More specifically, before the step of inputting the railway text vector information into a preset BilSTM-CRF model to obtain the identification result information of the railway text named entity, the method further comprises the following steps:

acquiring sample railway text vector information with entity marks and language sequence marks, training a BilSTM model according to the sample railway text vector information with the entity marks and the language sequence marks, outputting sample railway text context information with a language sequence label, and acquiring the trained BilSTM model when preset training conditions are met;

and training the CRF model according to the sample railway text context information with the word order label, obtaining a trained CRF model when a second preset training condition is met, and obtaining a preset BilSTM-CRF model according to the trained BilSTM model and the trained CRF model.

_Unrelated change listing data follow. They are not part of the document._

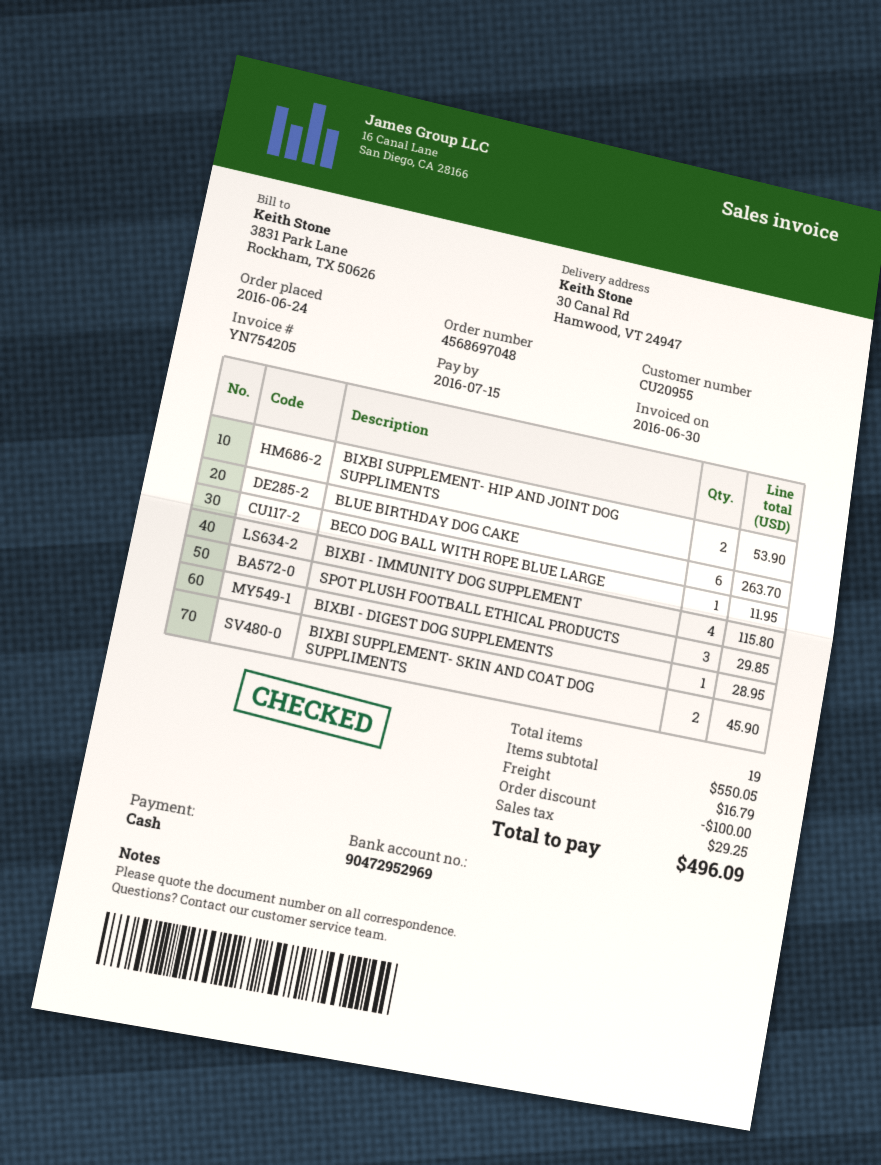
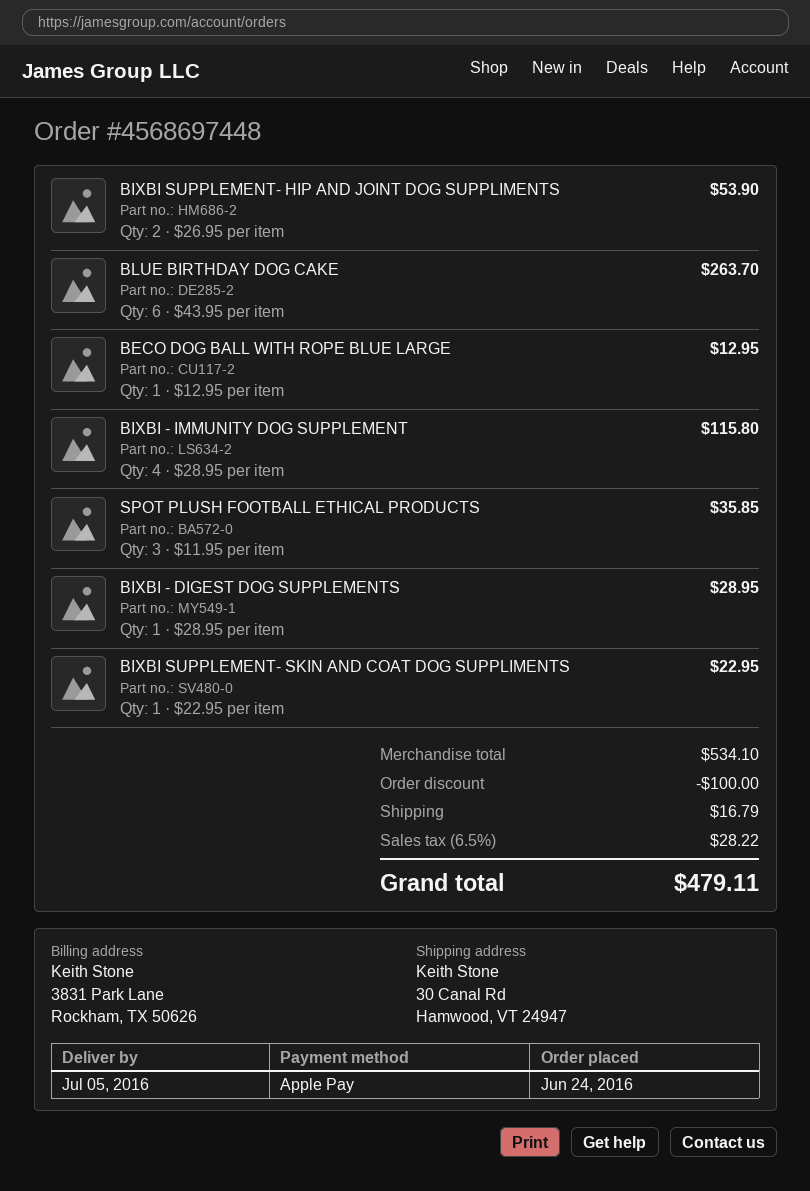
order number: 4568697048 -> 4568697448
payment method: cash -> Apple Pay
BECO DOG BALL WITH ROPE BLUE LARGE: 1 for 11.95 -> 1 for 12.95
SPOT PLUSH FOOTBALL ETHICAL PRODUCTS: 3 for 29.85 -> 3 for 35.85
BIXBI SUPPLEMENT- SKIN AND COAT DOG SUPPLIMENTS: 2 for 45.90 -> 1 for 22.95
subtotal: 550.05 -> 534.10
tax: 29.25 -> 28.22
total: 496.09 -> 479.11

More specifically, the step of training the BERT model according to the sample railway text vector information with the entity tag and the word order tag, and obtaining the preset BERT model when the BERT model loss function is stably converged includes:

covering partial characters in the sample railway text vector to obtain unmasked character information;

predicting the part of the character which is processed by the covering through the context meaning of the character which is not covered;

obtaining sample random vector information of a non-word-order label, and performing subsequent statement prediction training according to the sample random vector information of the non-word-order label and the sample random vector information of the non-word-order label;

and when the loss function of the predicted value is stably converged and the prediction function of the subsequent statement is stably converged, obtaining a preset BERT model.

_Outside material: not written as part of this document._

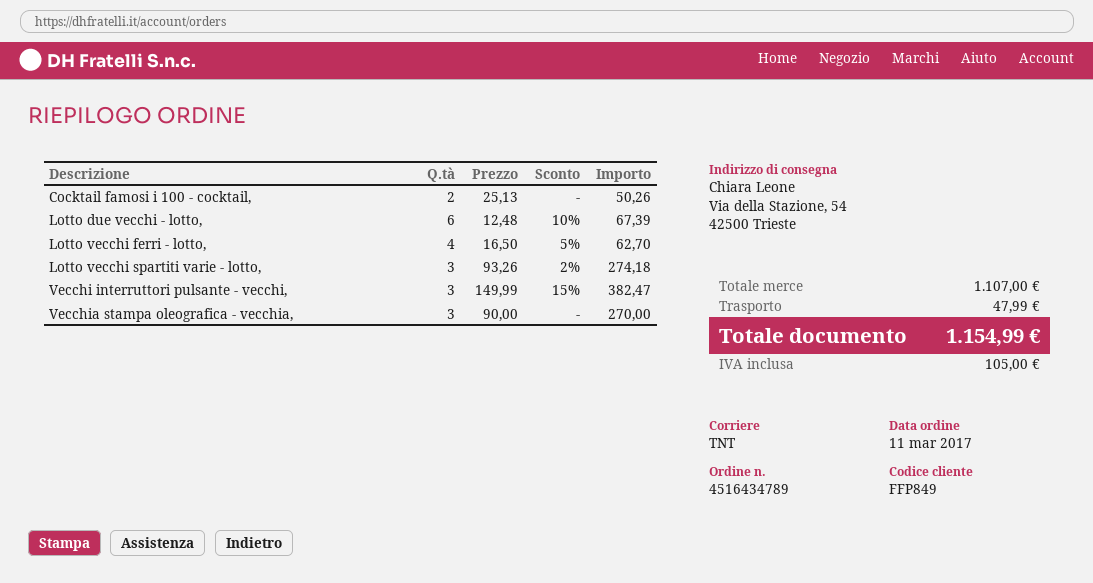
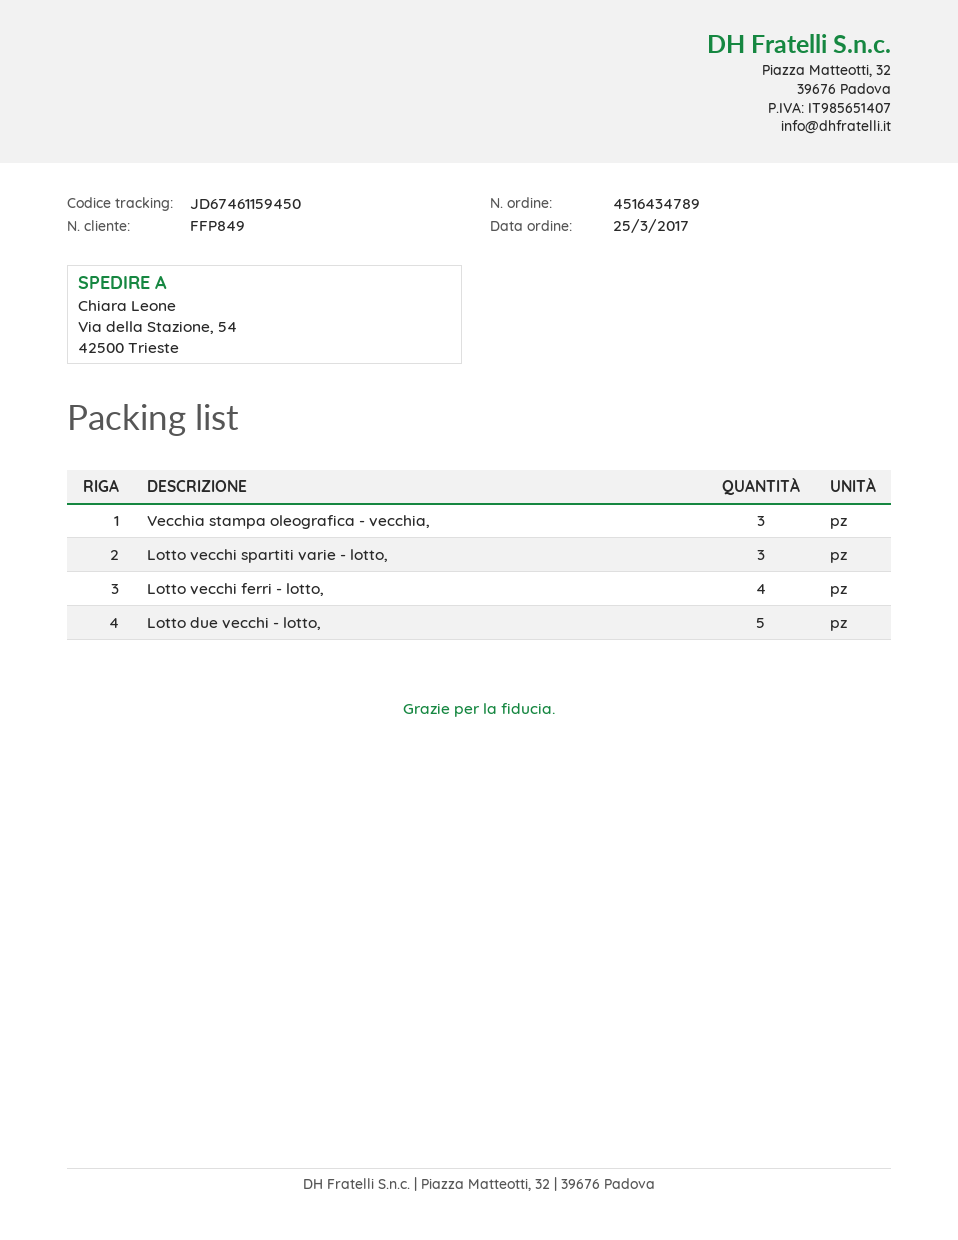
order date: 2017-03-11 -> 2017-03-25
Cocktail famosi i 100 - cocktail,: 2 -> none
Lotto due vecchi - lotto,: 6 -> 5
Vecchi interruttori pulsante - vecchi,: 3 -> none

More specifically, the step of preprocessing the original railway text data specifically includes:

removing equipment signal information, equipment number information and date information in original railway text data to obtain first railway text data information;

and splitting the first railway text data information into single Chinese characters, and removing repeated Chinese characters to obtain the preprocessed railway text data information.

More specifically, the BilSTM model includes a forward LSTM model and a backward LSTM model.

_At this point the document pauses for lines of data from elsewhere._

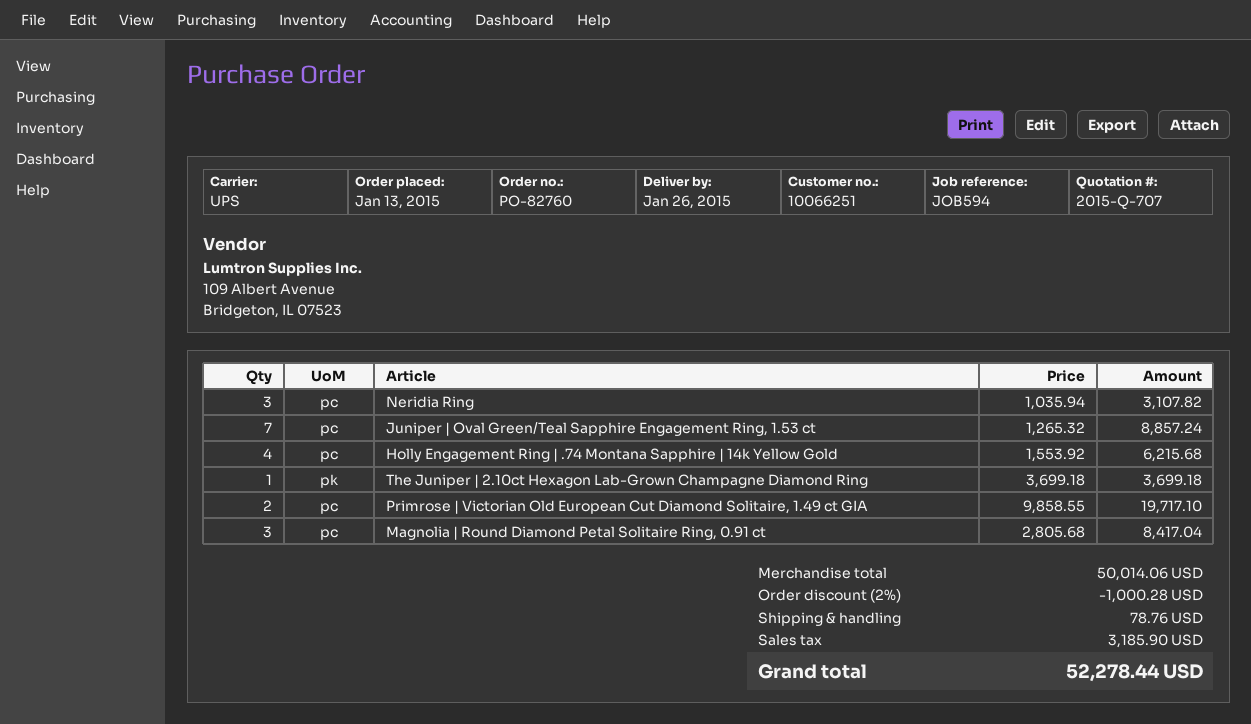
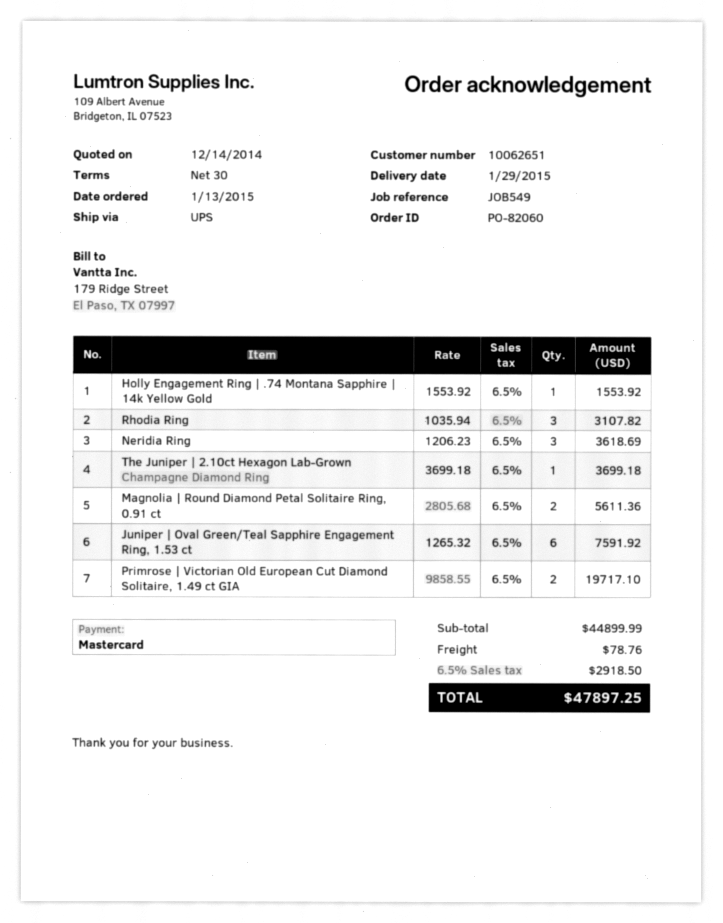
order number: PO-82760 -> PO-82060
delivery date: 2015-01-26 -> 2015-01-29
customer number: 10066251 -> 10062651
reference: JOB594 -> JOB549
Neridia Ring: 3 x 1035.94 = 3107.82 -> 3 x 1206.23 = 3618.69
Juniper | Oval Green/Teal Sapphire Engagement Ring, 1.53 ct: 7 x 1265.32 = 8857.24 -> 6 x 1265.32 = 7591.92
Holly Engagement Ring | .74 Montana Sapphire | 14k Yellow Gold: 4 x 1553.92 = 6215.68 -> 1 x 1553.92 = 1553.92
Magnolia | Round Diamond Petal Solitaire Ring, 0.91 ct: 3 x 2805.68 = 8417.04 -> 2 x 2805.68 = 5611.36
Rhodia Ring: none -> 3 x 1035.94 = 3107.82
subtotal: 50014.06 -> 44899.99
discount: 2% = 1000.28 -> none
tax: 3185.90 -> 2918.50
total: 52278.44 -> 47897.25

In a second aspect, an embodiment of the present invention provides a device for identifying a named entity in a railway text, including:

the preprocessing module is used for preprocessing original railway text data to obtain preprocessed railway text data information;

the vector conversion module is used for inputting the preprocessed railway text data information into a preset BERT model to obtain railway text vector information;

the recognition module is used for inputting the railway text vector information into a preset BilSTM-CRF model to obtain the railway text named entity recognition result information;

the preset BERT model is obtained by training sample preprocessing railway text data information with entity marks, and the preset BilSTM-CRF model is obtained by training sample railway text vector information with entity marks and word order marks.

In a third aspect, an embodiment of the present invention provides an electronic device, which includes a memory, a processor, and a computer program stored in the memory and executable on the processor, where the processor implements the steps of the railway text named entity recognition method according to the first aspect when executing the program.

In a fourth aspect, an embodiment of the present invention provides a non-transitory computer-readable storage medium, on which a computer program is stored, which, when being executed by a processor, implements the steps of the railroad text-named entity identification method according to the first aspect.

According to the method and the device for recognizing the named entities in the railway text, vector and semantic representation of keywords of the named entities in the fault text are enhanced by utilizing the preset BERT, calculation and recognition of the named vectors in the fault text are realized by presetting the BilSTM-CRF model, the ordering relation of prediction information is adjusted, feature extraction of the text in the railway field is realized, and the labor cost is reduced to obtain the recognition result information of the named entities in the railway text.

Drawings

In order to more clearly illustrate the embodiments of the present invention or the technical solutions in the prior art, the drawings used in the description of the embodiments or the prior art will be briefly described below, and it is obvious that the drawings in the following description are some embodiments of the present invention, and those skilled in the art can also obtain other drawings according to the drawings without creative efforts.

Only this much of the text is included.